Work to be completed = Skip the pictures. Quote every line below, exactly, from the one with "total: 5838.01 -> 6982.39" through the final line.

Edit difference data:
<<<<
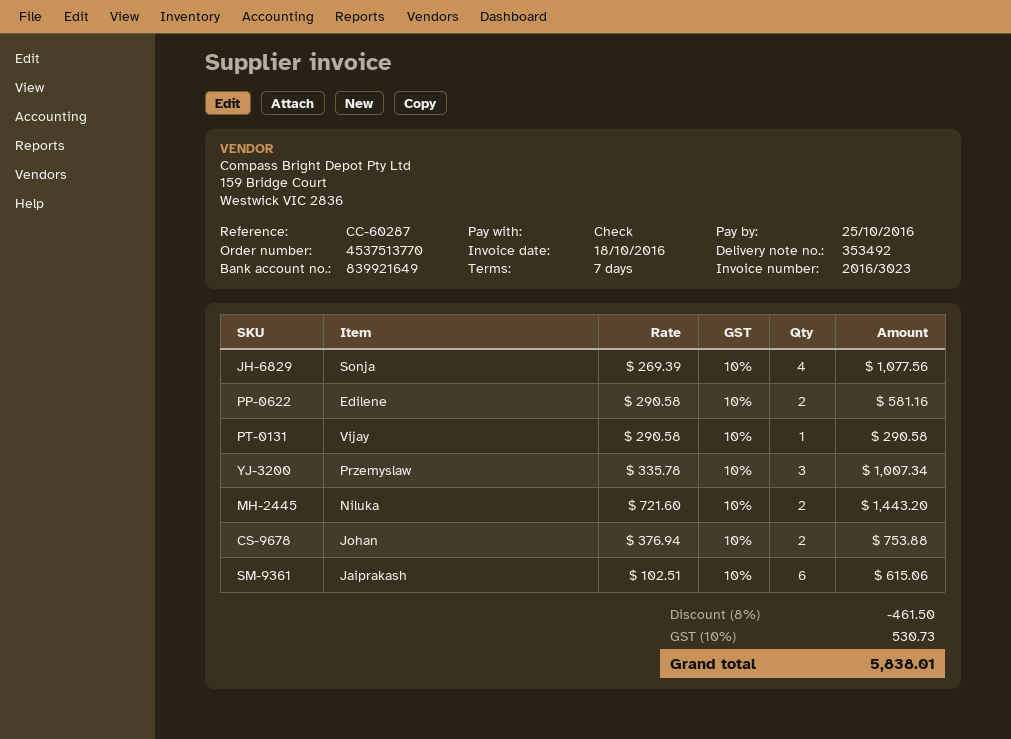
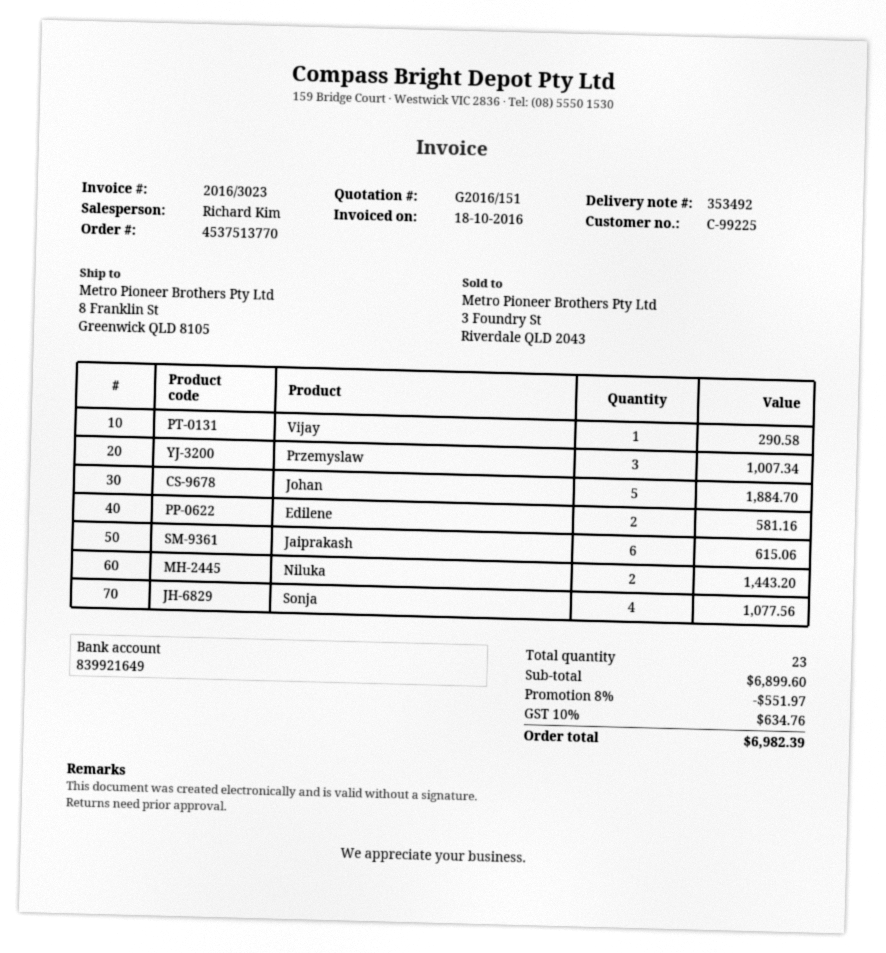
Johan: 2 for 753.88 -> 5 for 1884.70
discount: 8% = 461.50 -> 8% = 551.97
tax: 10% = 530.73 -> 10% = 634.76
total: 5838.01 -> 6982.39

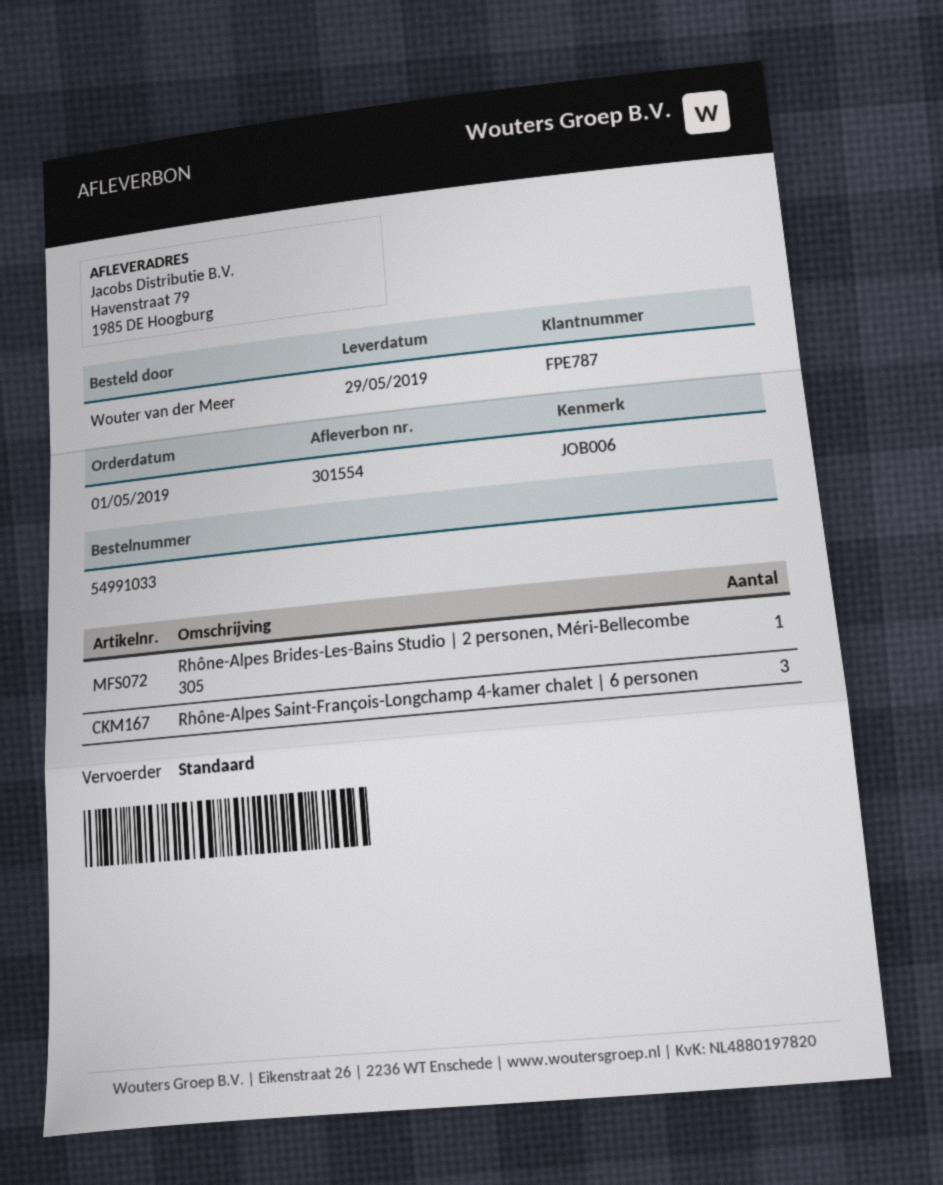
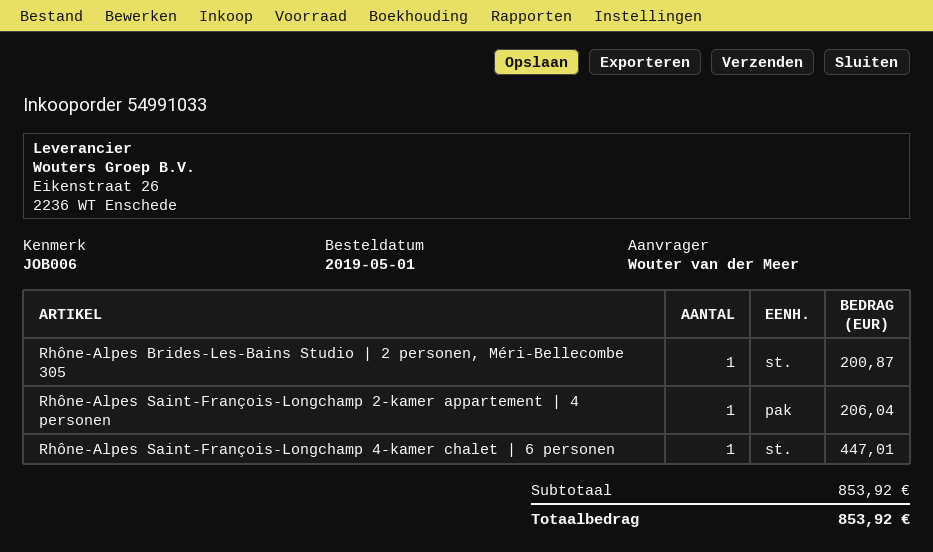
Rhône-Alpes Saint-François-Longchamp 4-kamer chalet | 6 personen: 3 -> 1
Rhône-Alpes Saint-François-Longchamp 2-kamer appartement | 4 personen: none -> 1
>>>>
Result of this exercise =
total: 5838.01 -> 6982.39

Rhône-Alpes Saint-François-Longchamp 4-kamer chalet | 6 personen: 3 -> 1
Rhône-Alpes Saint-François-Longchamp 2-kamer appartement | 4 personen: none -> 1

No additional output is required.